- **EXERCISE DETAILS**:
With the pictures removed, set down all of the entries below exactly.

(Stored records)
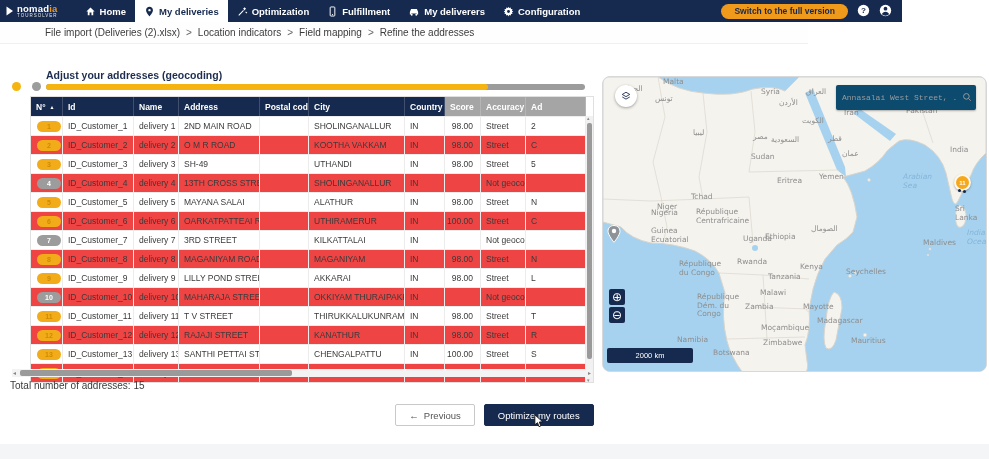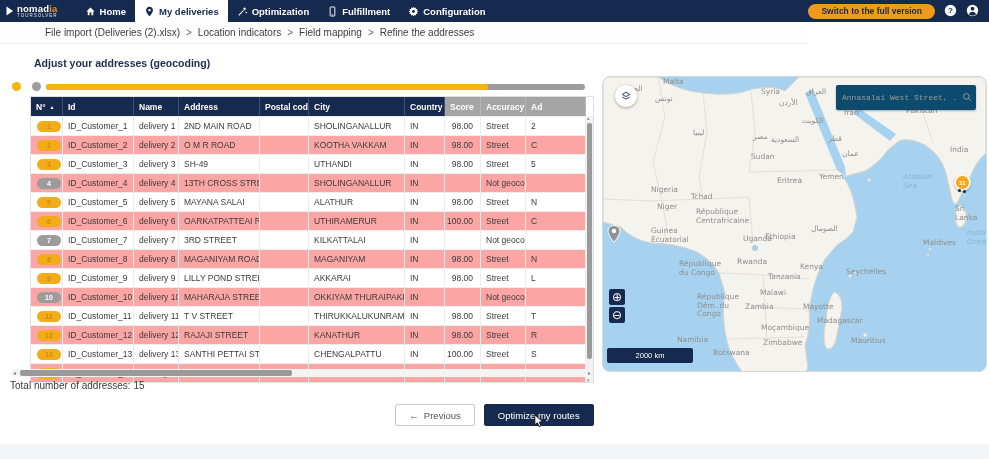--- a/index.html
+++ b/index.html
@@ -1,20 +1,20 @@
 <!DOCTYPE html>
 <html><head>
 <meta charset="utf-8">
 <style>
   html,body{margin:0;padding:0;background:#fff;}
   .app{position:relative;width:989px;height:459px;overflow:hidden;background:#fff;
        font-family:"Liberation Sans",sans-serif;-webkit-font-smoothing:antialiased;}
 
   
-  .topnav{position:absolute;left:0;top:0;width:989px;height:22px;background:#16294e;
+  .topnav{position:absolute;left:0;top:0;width:902px;height:22px;background:#16294e;
           display:flex;align-items:center;z-index:5;}
   .logo{display:flex;align-items:center;gap:3px;padding:0 8px 0 6px;cursor:pointer;}
   .logo-col{display:flex;flex-direction:column;line-height:1;}
   .logo-name{font-size:9.5px;font-weight:bold;color:#fff;letter-spacing:.2px;}
   .logo-accent{color:#f09a1c;}
   .logo-sub{font-size:4.5px;color:#e8e8e8;letter-spacing:1px;margin-top:1px;}
   .tabs{display:flex;height:22px;margin-left:10px;}
   .tab{display:flex;align-items:center;gap:4px;padding:0 9px;color:#fff;font-size:9.5px;
        font-weight:bold;cursor:pointer;white-space:nowrap;}
   .tab.active{background:#fff;color:#16294e;}
@@ -23,21 +23,21 @@
   .switch-btn{background:#f09a1c;border:none;border-radius:8px;height:15px;padding:0 13px;
               font-size:8.5px;font-weight:bold;color:#16294e;cursor:pointer;
               font-family:"Liberation Sans",sans-serif;}
   .nav-circle{display:flex;align-items:center;cursor:pointer;}
 
   
   .breadcrumb{position:absolute;top:22px;left:0;width:808px;height:21px;line-height:21px;
               padding-left:45px;font-size:10px;color:#3c3c3c;background:#fefefe;
               box-sizing:border-box;box-shadow:0 1px 0 #f0f0f0;}
   .bsep{margin:0 6px;color:#666;}
-  .page-title{position:absolute;top:53px;left:30px;margin:4px;font-size:10.5px;font-weight:bold;
+  .page-title{position:absolute;top:53px;left:30px;margin:16px;font-size:10.5px;font-weight:bold;
               color:#1d2d50;}
 
   
   .progress{position:absolute;top:82px;left:12px;width:578px;height:10px;}
   .dot{position:absolute;width:9px;height:9px;border-radius:50%;top:0;}
   .dot-yellow{left:0;background:#f5b40f;}
   .dot-gray{left:20px;background:#9c9c9c;}
   .pbar{position:absolute;left:34px;right:5px;top:2px;height:6px;border-radius:3px;
         background:#9c9c9c;overflow:hidden;}
   .pbar-fill{height:100%;width:82%;background:#f5b40f;border-radius:3px;}
@@ -46,21 +46,21 @@
   .grid{position:absolute;left:30px;top:96px;width:562px;background:#fff;
         border:1px solid #e0e0e0;box-sizing:content-box;}
   .grid-head{display:flex;height:19px;}
   .hcell{display:flex;align-items:center;padding-left:5px;font-size:8.5px;font-weight:bold;
          color:#fff;box-sizing:border-box;border-right:1px solid rgba(255,255,255,.18);
          overflow:hidden;white-space:nowrap;cursor:pointer;}
   .hdark{background:#16294e;}
   .hgray{background:#a5a5a5;}
   .sort{font-size:5px;margin-left:4px;}
   .trow{display:flex;height:18px;border-top:1px solid #ededed;background:#fff;cursor:pointer;}
-  .trow.alt{background:#fca5a5;}
+  .trow.alt{background:#ef4444;}
   .cell{display:flex;align-items:center;padding-left:5px;font-size:8.5px;color:#3a3a3a;
         box-sizing:border-box;border-right:1px solid #ececec;overflow:hidden;white-space:nowrap;}
   .cell.num{justify-content:flex-end;padding-right:7px;}
   .c0{width:32px;}.c1{width:71px;}.c2{width:45px;}.c3{width:81px;}.c4{width:49px;}
   .c5{width:96px;}.c6{width:40px;}.c7{width:36px;}.c8{width:45px;}.c9{width:60px;}
   .badge{min-width:24px;height:11px;border-radius:6px;display:flex;align-items:center;
          justify-content:center;font-size:7px;font-weight:bold;margin-left:1px;}
   .b-yellow{background:#f3ac19;color:#cf8a00;}
   .b-gray{background:#9c9c9c;color:#fff;}
   .vscroll{position:absolute;right:0;top:19px;bottom:0;width:7px;background:#f1f1f1;}
@@ -154,20 +154,30 @@
           <span>Optimization</span>
         </div>
         <div class="tab">
           <span class="ticon">
             <svg width="11" height="11" viewBox="0 0 16 16">
               <rect x="4.6" y="1.4" width="6.8" height="13.2" rx="1.2" fill="none" stroke="currentColor" stroke-width="1.4"></rect>
               <circle cx="8" cy="12.4" r=".9" fill="currentColor"></circle>
             </svg>
           </span>
           <span>Fulfillment</span>
+        </div>
+        <div class="tab">
+          <span class="ticon">
+            <svg width="12" height="12" viewBox="0 0 16 16">
+              <path d="M2.5 9.3 4.1 5.3h7.8L13.5 9.3v3.4h-1.9v-1.3H4.4v1.3H2.5z" fill="currentColor"></path>
+              <circle cx="5" cy="13" r="1.2" fill="currentColor"></circle>
+              <circle cx="11" cy="13" r="1.2" fill="currentColor"></circle>
+            </svg>
+          </span>
+          <span>My deliverers</span>
         </div>
         <div class="tab">
           <span class="ticon">
             <svg width="11" height="11" viewBox="0 0 16 16">
               <path d="M8 1l.9 2 2.2-.8.5 2.2 2.3.3-.9 2.1L15 8l-1.9 1.2.8 2.1-2.2.4-.5 2.2-2.2-.8-1 2-1-2-2.2.8-.5-2.2-2.2-.4.8-2.1L1 8l2-1.2-.9-2.1 2.3-.3.5-2.2 2.2.8z" fill="currentColor"></path>
               <circle cx="8" cy="8" r="2.1" fill="#16294e"></circle>
             </svg>
           </span>
           <span>Configuration</span>
         </div>
@@ -478,21 +488,21 @@
         <span class="mlabel" style="left: 239px; top: 73px;">عمان</span>
         <span class="mlabel" style="left: 90px; top: 52px;">ليبيا</span>
         <span class="mlabel" style="left: 148px; top: 76px;">Sudan</span>
         <span class="mlabel" style="left: 347px; top: 69px;">India</span>
         <span class="mlabel" style="left: 174px; top: 100px;">Eritrea</span>
         <span class="mlabel" style="left: 216px; top: 96px;">Yemen</span>
         <span class="mlabel sea" style="left: 300px; top: 96px;">Arabian
 Sea</span>
         <span class="mlabel" style="left: 54px; top: 126px; text-align: right;">Niger</span>
         <span class="mlabel" style="left: 88px; top: 116px;">Tchad</span>
-        <span class="mlabel" style="left: 48px; top: 109px;">Nigeria</span>
+        <span class="mlabel" style="left: 48px; top: 132px;">Nigeria</span>
         <span class="mlabel" style="left: 162px; top: 136px; margin-top: 20px;">Ethiopia</span>
         <span class="mlabel" style="left: 93px; top: 131px;">République
 Centrafricaine</span>
         <span class="mlabel" style="left: 208px; top: 148px;">الصومال</span>
         <span class="mlabel" style="left: 48px; top: 150px;">Guinea
 Ecuatorial</span>
         <span class="mlabel" style="left: 140px; top: 158px;">Uganda</span>
         <span class="mlabel" style="left: 352px; top: 128px;">Sri
 Lanka</span>
         <span class="mlabel" style="left: 320px; top: 162px;">Maldives</span>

- **OUTPUT OF THE EXERCISE**:
--- a/index.html
+++ b/index.html
@@ -1,20 +1,20 @@
 <!DOCTYPE html>
 <html><head>
 <meta charset="utf-8">
 <style>
   html,body{margin:0;padding:0;background:#fff;}
   .app{position:relative;width:989px;height:459px;overflow:hidden;background:#fff;
        font-family:"Liberation Sans",sans-serif;-webkit-font-smoothing:antialiased;}
 
   
-  .topnav{position:absolute;left:0;top:0;width:989px;height:22px;background:#16294e;
+  .topnav{position:absolute;left:0;top:0;width:902px;height:22px;background:#16294e;
           display:flex;align-items:center;z-index:5;}
   .logo{display:flex;align-items:center;gap:3px;padding:0 8px 0 6px;cursor:pointer;}
   .logo-col{display:flex;flex-direction:column;line-height:1;}
   .logo-name{font-size:9.5px;font-weight:bold;color:#fff;letter-spacing:.2px;}
   .logo-accent{color:#f09a1c;}
   .logo-sub{font-size:4.5px;color:#e8e8e8;letter-spacing:1px;margin-top:1px;}
   .tabs{display:flex;height:22px;margin-left:10px;}
   .tab{display:flex;align-items:center;gap:4px;padding:0 9px;color:#fff;font-size:9.5px;
        font-weight:bold;cursor:pointer;white-space:nowrap;}
   .tab.active{background:#fff;color:#16294e;}
@@ -23,21 +23,21 @@
   .switch-btn{background:#f09a1c;border:none;border-radius:8px;height:15px;padding:0 13px;
               font-size:8.5px;font-weight:bold;color:#16294e;cursor:pointer;
               font-family:"Liberation Sans",sans-serif;}
   .nav-circle{display:flex;align-items:center;cursor:pointer;}
 
   
   .breadcrumb{position:absolute;top:22px;left:0;width:808px;height:21px;line-height:21px;
               padding-left:45px;font-size:10px;color:#3c3c3c;background:#fefefe;
               box-sizing:border-box;box-shadow:0 1px 0 #f0f0f0;}
   .bsep{margin:0 6px;color:#666;}
-  .page-title{position:absolute;top:53px;left:30px;margin:4px;font-size:10.5px;font-weight:bold;
+  .page-title{position:absolute;top:53px;left:30px;margin:16px;font-size:10.5px;font-weight:bold;
               color:#1d2d50;}
 
   
   .progress{position:absolute;top:82px;left:12px;width:578px;height:10px;}
   .dot{position:absolute;width:9px;height:9px;border-radius:50%;top:0;}
   .dot-yellow{left:0;background:#f5b40f;}
   .dot-gray{left:20px;background:#9c9c9c;}
   .pbar{position:absolute;left:34px;right:5px;top:2px;height:6px;border-radius:3px;
         background:#9c9c9c;overflow:hidden;}
   .pbar-fill{height:100%;width:82%;background:#f5b40f;border-radius:3px;}
@@ -46,21 +46,21 @@
   .grid{position:absolute;left:30px;top:96px;width:562px;background:#fff;
         border:1px solid #e0e0e0;box-sizing:content-box;}
   .grid-head{display:flex;height:19px;}
   .hcell{display:flex;align-items:center;padding-left:5px;font-size:8.5px;font-weight:bold;
          color:#fff;box-sizing:border-box;border-right:1px solid rgba(255,255,255,.18);
          overflow:hidden;white-space:nowrap;cursor:pointer;}
   .hdark{background:#16294e;}
   .hgray{background:#a5a5a5;}
   .sort{font-size:5px;margin-left:4px;}
   .trow{display:flex;height:18px;border-top:1px solid #ededed;background:#fff;cursor:pointer;}
-  .trow.alt{background:#fca5a5;}
+  .trow.alt{background:#ef4444;}
   .cell{display:flex;align-items:center;padding-left:5px;font-size:8.5px;color:#3a3a3a;
         box-sizing:border-box;border-right:1px solid #ececec;overflow:hidden;white-space:nowrap;}
   .cell.num{justify-content:flex-end;padding-right:7px;}
   .c0{width:32px;}.c1{width:71px;}.c2{width:45px;}.c3{width:81px;}.c4{width:49px;}
   .c5{width:96px;}.c6{width:40px;}.c7{width:36px;}.c8{width:45px;}.c9{width:60px;}
   .badge{min-width:24px;height:11px;border-radius:6px;display:flex;align-items:center;
          justify-content:center;font-size:7px;font-weight:bold;margin-left:1px;}
   .b-yellow{background:#f3ac19;color:#cf8a00;}
   .b-gray{background:#9c9c9c;color:#fff;}
   .vscroll{position:absolute;right:0;top:19px;bottom:0;width:7px;background:#f1f1f1;}
@@ -154,20 +154,30 @@
           <span>Optimization</span>
         </div>
         <div class="tab">
           <span class="ticon">
             <svg width="11" height="11" viewBox="0 0 16 16">
               <rect x="4.6" y="1.4" width="6.8" height="13.2" rx="1.2" fill="none" stroke="currentColor" stroke-width="1.4"></rect>
               <circle cx="8" cy="12.4" r=".9" fill="currentColor"></circle>
             </svg>
           </span>
           <span>Fulfillment</span>
+        </div>
+        <div class="tab">
+          <span class="ticon">
+            <svg width="12" height="12" viewBox="0 0 16 16">
+              <path d="M2.5 9.3 4.1 5.3h7.8L13.5 9.3v3.4h-1.9v-1.3H4.4v1.3H2.5z" fill="currentColor"></path>
+              <circle cx="5" cy="13" r="1.2" fill="currentColor"></circle>
+              <circle cx="11" cy="13" r="1.2" fill="currentColor"></circle>
+            </svg>
+          </span>
+          <span>My deliverers</span>
         </div>
         <div class="tab">
           <span class="ticon">
             <svg width="11" height="11" viewBox="0 0 16 16">
               <path d="M8 1l.9 2 2.2-.8.5 2.2 2.3.3-.9 2.1L15 8l-1.9 1.2.8 2.1-2.2.4-.5 2.2-2.2-.8-1 2-1-2-2.2.8-.5-2.2-2.2-.4.8-2.1L1 8l2-1.2-.9-2.1 2.3-.3.5-2.2 2.2.8z" fill="currentColor"></path>
               <circle cx="8" cy="8" r="2.1" fill="#16294e"></circle>
             </svg>
           </span>
           <span>Configuration</span>
         </div>
@@ -478,21 +488,21 @@
         <span class="mlabel" style="left: 239px; top: 73px;">عمان</span>
         <span class="mlabel" style="left: 90px; top: 52px;">ليبيا</span>
         <span class="mlabel" style="left: 148px; top: 76px;">Sudan</span>
         <span class="mlabel" style="left: 347px; top: 69px;">India</span>
         <span class="mlabel" style="left: 174px; top: 100px;">Eritrea</span>
         <span class="mlabel" style="left: 216px; top: 96px;">Yemen</span>
         <span class="mlabel sea" style="left: 300px; top: 96px;">Arabian
 Sea</span>
         <span class="mlabel" style="left: 54px; top: 126px; text-align: right;">Niger</span>
         <span class="mlabel" style="left: 88px; top: 116px;">Tchad</span>
-        <span class="mlabel" style="left: 48px; top: 109px;">Nigeria</span>
+        <span class="mlabel" style="left: 48px; top: 132px;">Nigeria</span>
         <span class="mlabel" style="left: 162px; top: 136px; margin-top: 20px;">Ethiopia</span>
         <span class="mlabel" style="left: 93px; top: 131px;">République
 Centrafricaine</span>
         <span class="mlabel" style="left: 208px; top: 148px;">الصومال</span>
         <span class="mlabel" style="left: 48px; top: 150px;">Guinea
 Ecuatorial</span>
         <span class="mlabel" style="left: 140px; top: 158px;">Uganda</span>
         <span class="mlabel" style="left: 352px; top: 128px;">Sri
 Lanka</span>
         <span class="mlabel" style="left: 320px; top: 162px;">Maldives</span>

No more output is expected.